Features of Visual Dysfunctions in Patients with Primary Hypothyroidism and Thyrotoxicosis

Purpose: to study the prevalence and nature of visual dysfunctions in patients with primary hypothyroidism and thyrotoxicosis.

Material and methods. The material for this study was the results of a survey of 54 patients (108 eyes) with thyroid dysfunctions: 32 people (64 eyes) with primary untreated hypothyroidism and 22 people (44 eyes) with primary untreated thyrotoxicosis. Static automated perimetry and dedicated shortwave infrared (blue-yellow) perimetry were performed.
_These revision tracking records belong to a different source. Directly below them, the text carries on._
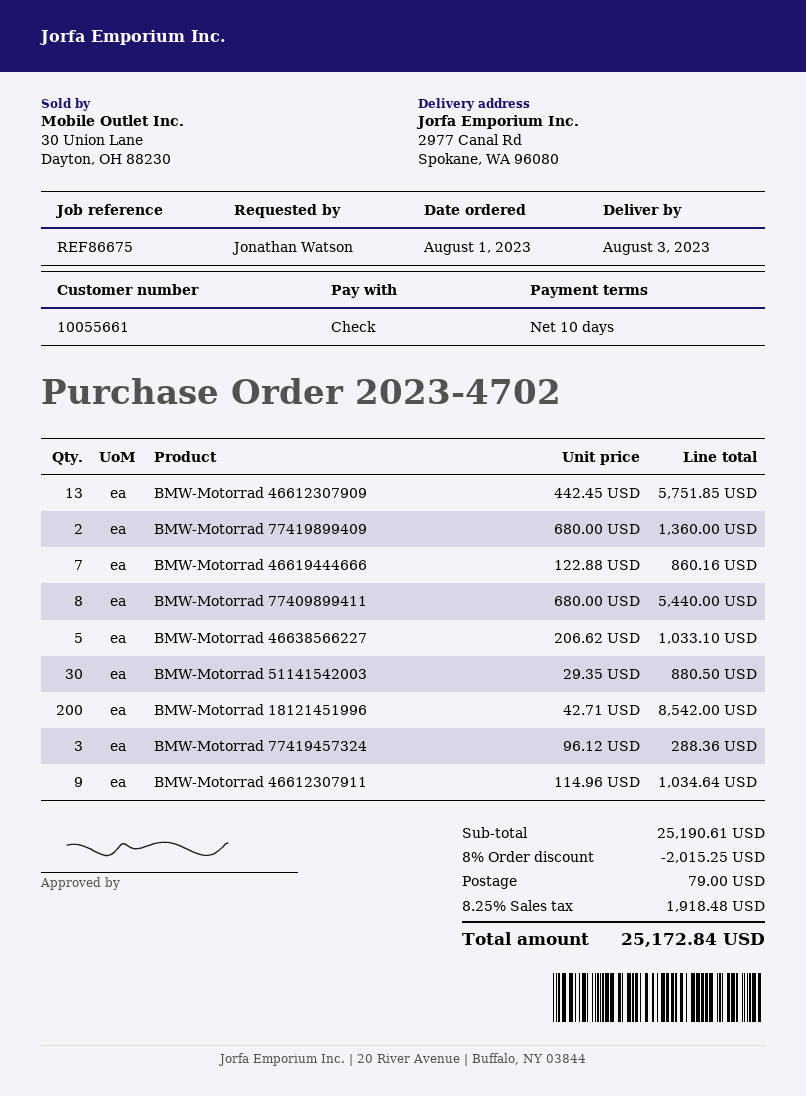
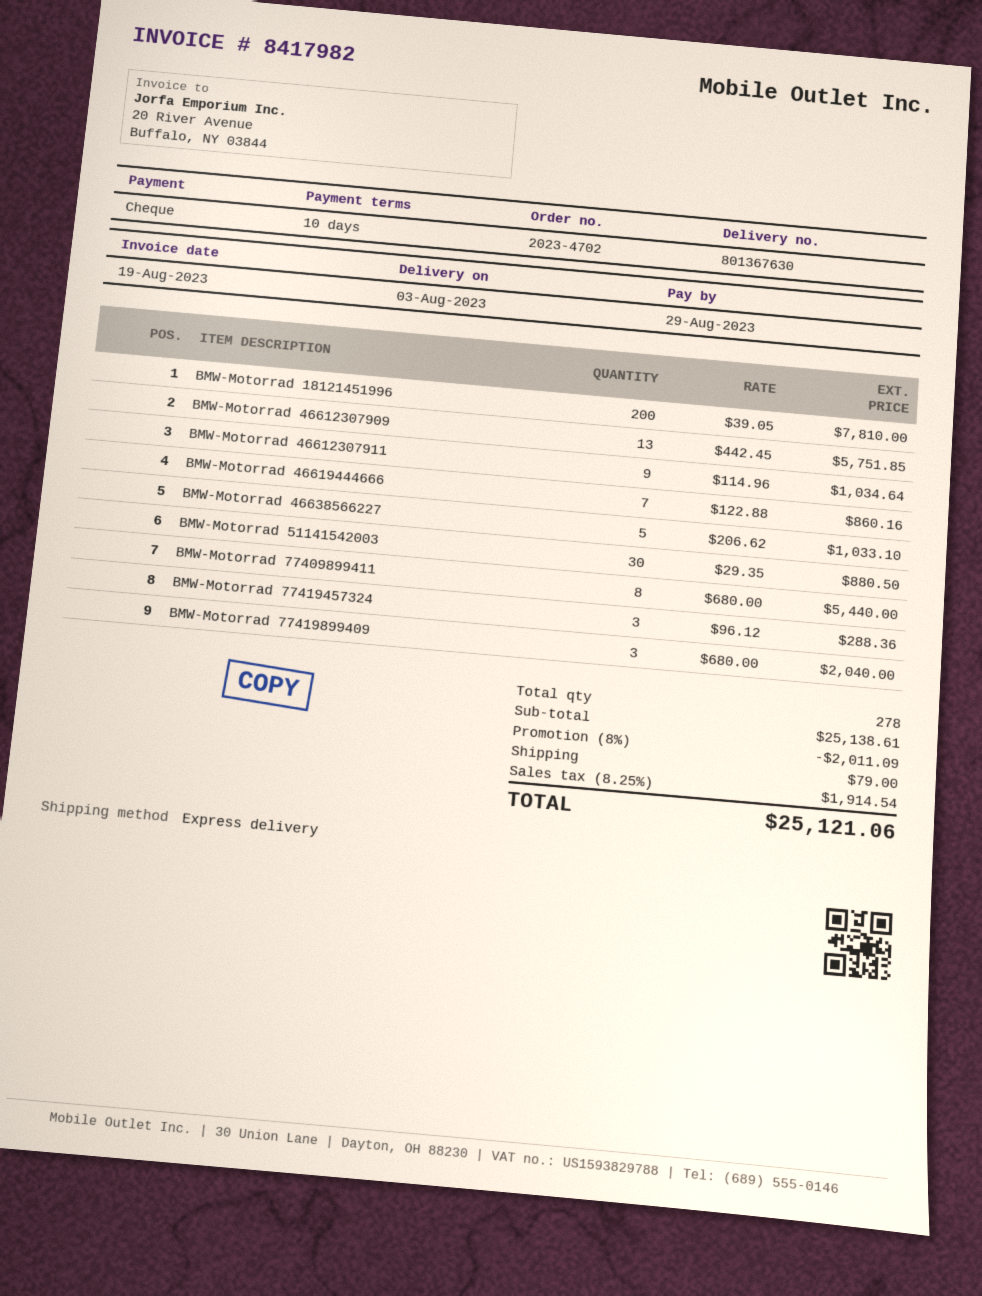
BMW-Motorrad 77419899409: 2 x 680.00 = 1360.00 -> 3 x 680.00 = 2040.00
BMW-Motorrad 18121451996: 200 x 42.71 = 8542.00 -> 200 x 39.05 = 7810.00
subtotal: 25190.61 -> 25138.61
discount: 8% = 2015.25 -> 8% = 2011.09
tax: 8.25% = 1918.48 -> 8.25% = 1914.54
total: 25172.84 -> 25121.06

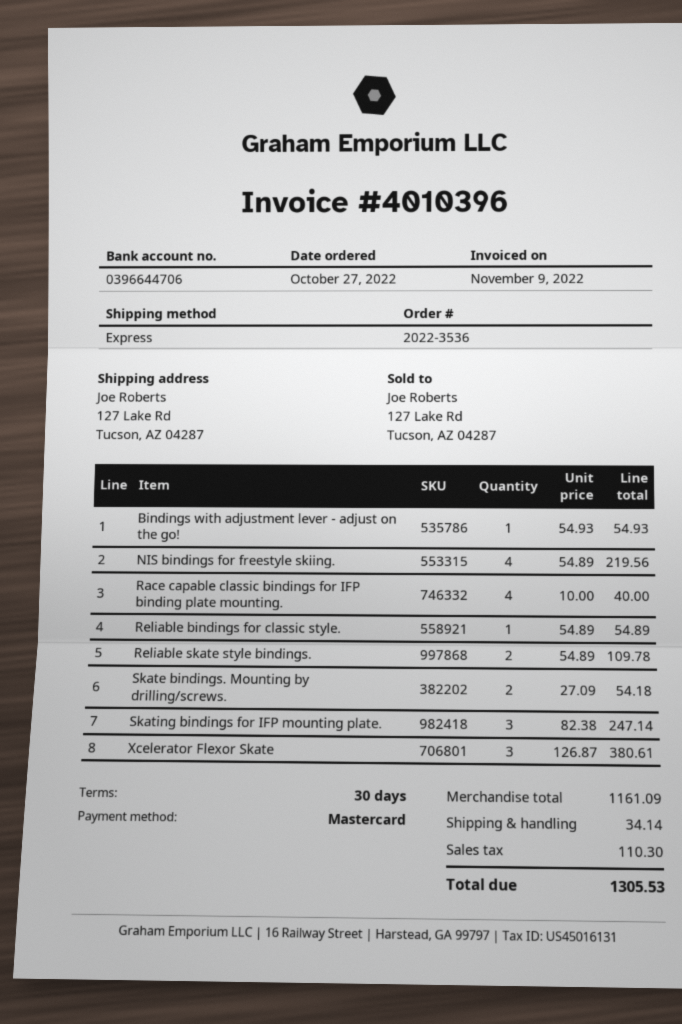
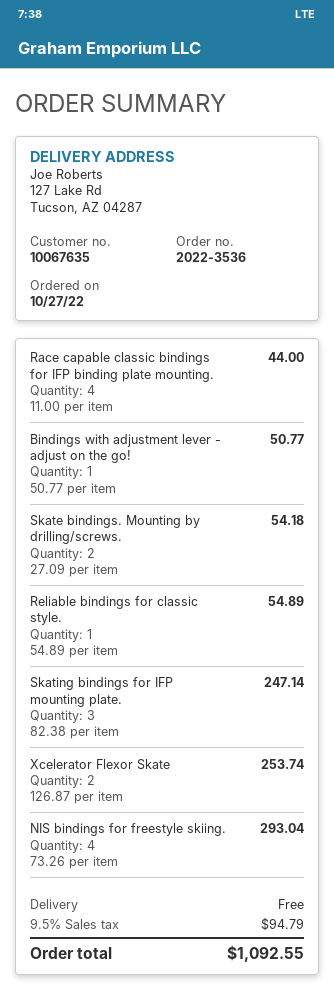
Bindings with adjustment lever - adjust on the go!: 1 x 54.93 = 54.93 -> 1 x 50.77 = 50.77
NIS bindings for freestyle skiing.: 4 x 54.89 = 219.56 -> 4 x 73.26 = 293.04
Race capable classic bindings for IFP binding plate mounting.: 4 x 10.00 = 40.00 -> 4 x 11.00 = 44.00
Reliable skate style bindings.: 2 x 54.89 = 109.78 -> none
Xcelerator Flexor Skate: 3 x 126.87 = 380.61 -> 2 x 126.87 = 253.74
shipping: 34.14 -> 0.00
tax: 110.30 -> 94.79
total: 1305.53 -> 1092.55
The average total value of the photosensitivity of each (n = 74) tested point of the field of view was analyzed, the topography of the location of focal defects was studied, and the severity of impairments to photosensitivity was assessed by aggregate signs.

Results. Reliably high sensitivity (92.6 %) and specificity (50.0 %) of short-wave infrared perimetry in relation to static automated perimetry were revealed. In thyroid dysfunctions, the prevalence of optic neuropathy reaches 93 % according to the data of short-wave infrared perimetry versus 7 % of static automated perimetry. It is manifested by a diffuse decrease in light sensitivity to blue stimulus with an increase in the depth of depression from the center to the periphery in both types of thyroid dysfunction. Against this background, with primary hypothyroidism, focal defects appeared in the form of first-order scotomas, and with primary thyrotoxicosis, second-order scotomas. Scotomas were located at the periphery of the central visual field, 20–30° from the fixation point. In the analyzed groups, high average group indices of the maximum corrected visual acuity were established, which allows us to speak about the safety of the photopic (cone) component of the visual analyzer.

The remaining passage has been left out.